Semiconductor devices are at the cutting edge of electronics technology. They paved the way for miniaturisation that has created circuit boards the size of a grain of salt, and they are vital operating components in everything from your home PC to cars, missile systems and communications technology.
Mobile phones were the biggest end-users for integrated circuits in 2014 – accounting for 25% of sales, according to IC Insights. Smartphones reached 70% of mobile market share by the end of last year.
The problem that has emerged this year has been that while smartphones are expected to finish the final quarter with 80% mobile phone market share, sales growth has dropped dramatically, particularly in the largest market, China.
“There’s almost no growth left in Chinese, US or European smartphone markets,” said Baratte. “The smartphone market in China is near 90% penetration. Once you hit 90%, the only people who don’t have a smartphone are people like my mother, people who don’t care.”

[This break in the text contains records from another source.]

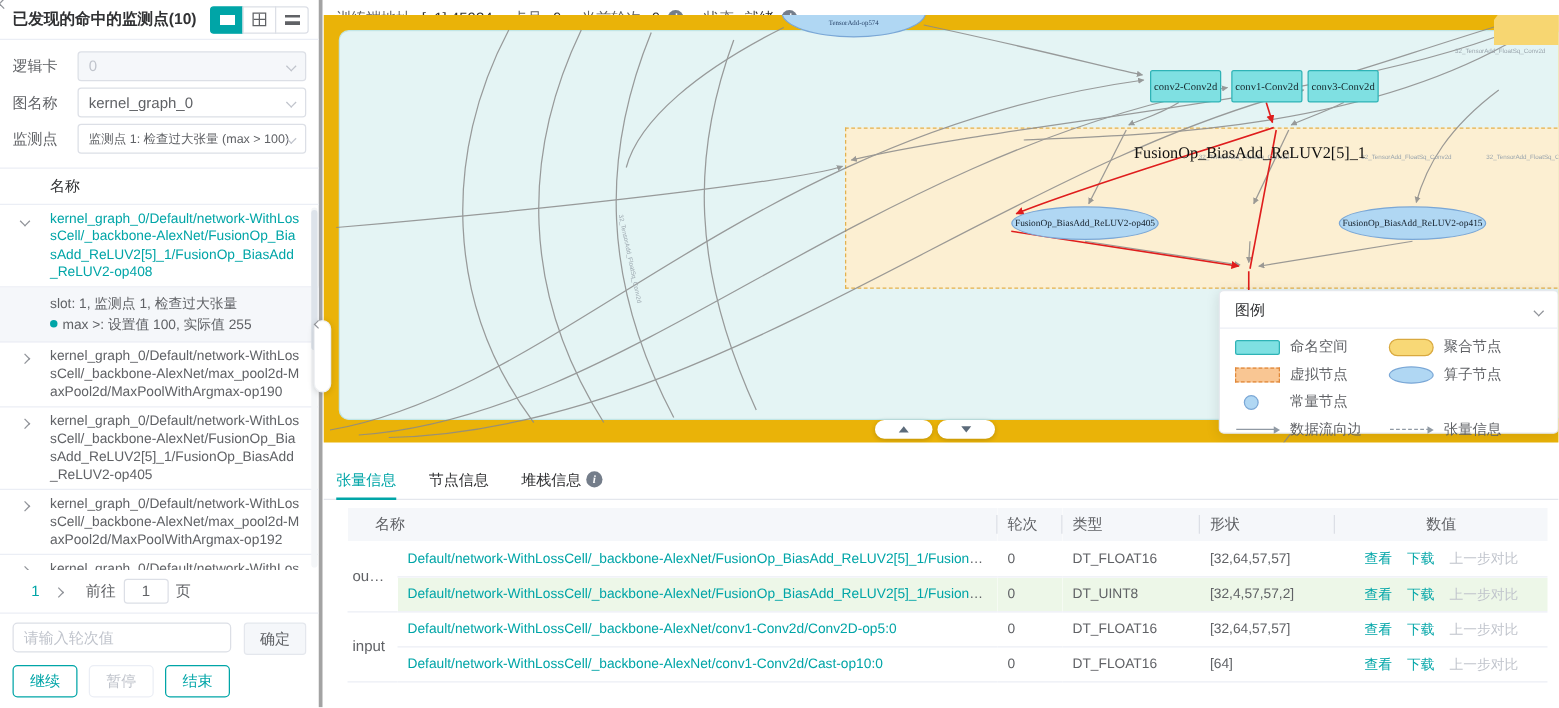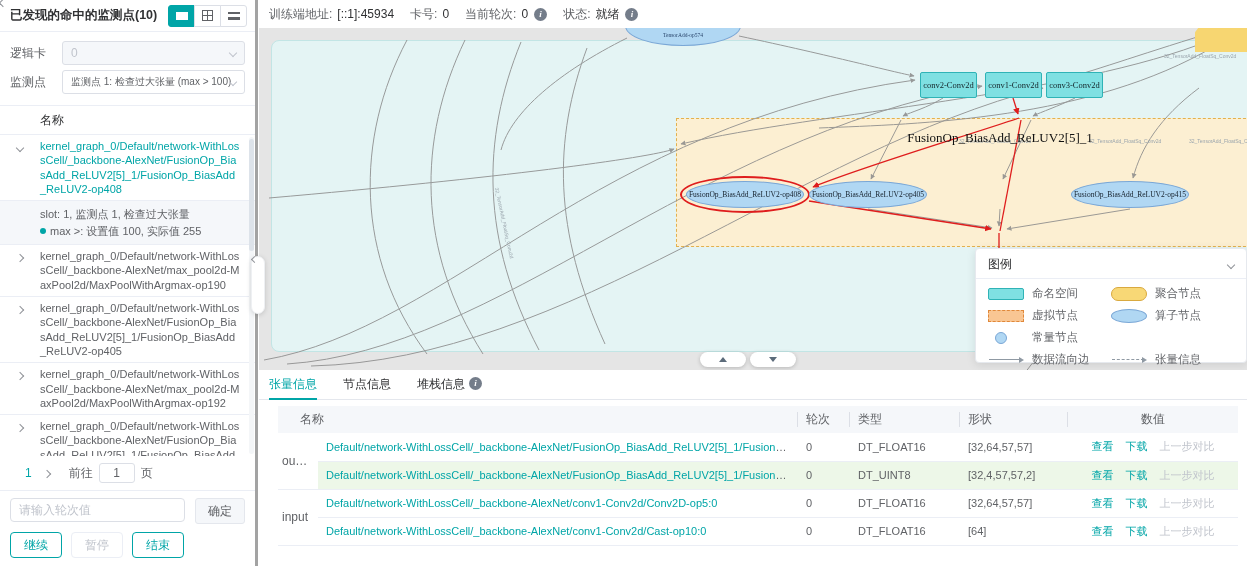"conv2-Conv2d" .graph { background: #e5e5e5 -> #eab308; top: 28px -> 12px }
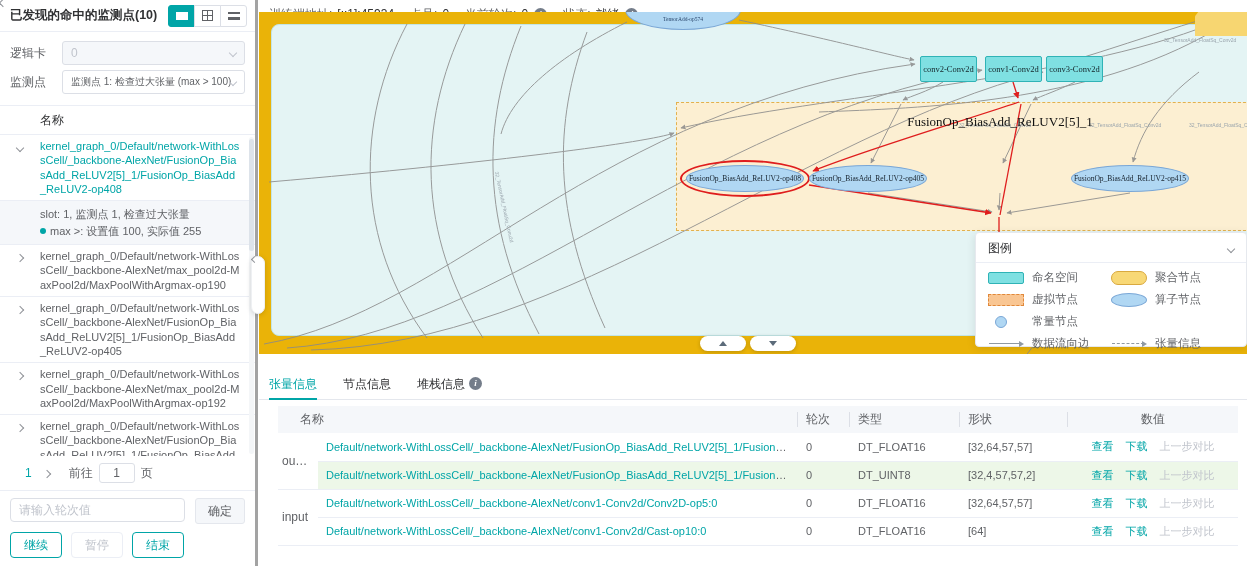"图名称" div.frow { html: none -> <div> <div>图名称</div> <div> <span>kernel_graph_0</span> <span></span> </div> </div> }
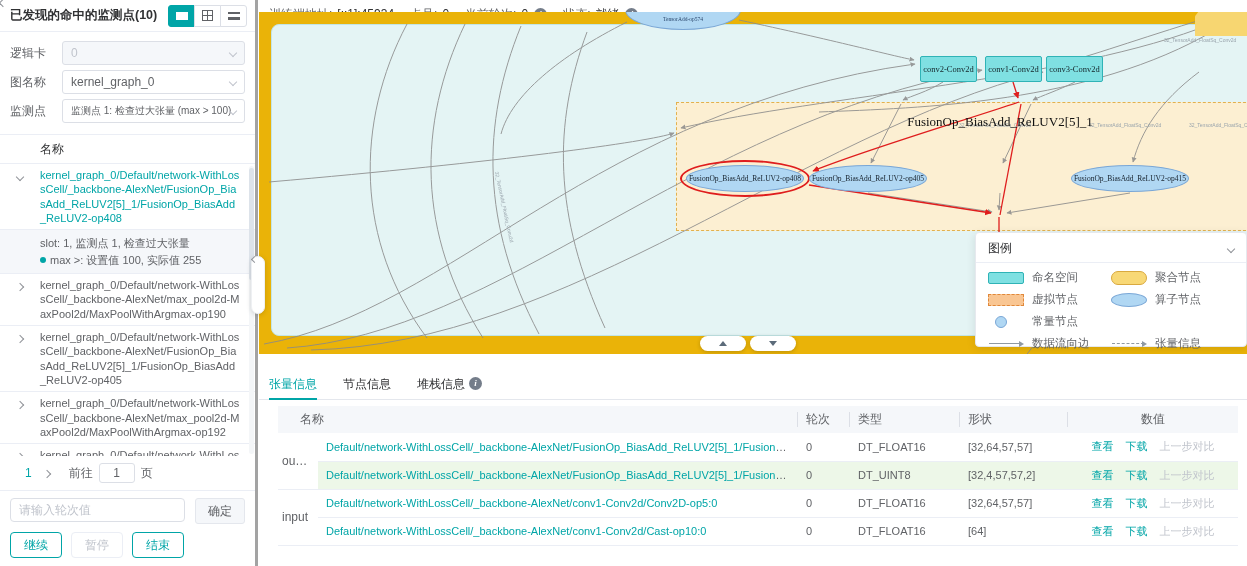"FusionOp_BiasAdd_ReLUV2-op408" div.opnode { html: <div>FusionOp_BiasAdd_ReLUV2-op408</div> -> none }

Volumes in China, where 30% of the world’s smartphones are sold, fell 4% in the second quarter, according to US-based technology research and advisory firm Gartner. This was the first time shipments dropped. Global sales growth is expected to be 10.4% this year compared to 28% last year, according to the International Data Corporation.
While the knock-on effect on semiconductor demand has been clear – in August, IC Insights lowered its worldwide growth forecast to 2% in 2015 from 5% – low-cost smartphone demand in emerging markets is booming, up 40% in the first quarter from the same period in 2014, according to Gartner.
This has helped Chinese manufacturers that specialise in low-end units – typically under $200. Companies such as Huawei, Lenovo and Xiaomi – the third, fourth and fifth biggest vendors respectively – boosted their market share by 0.5% to 17.5%, according to Gartner.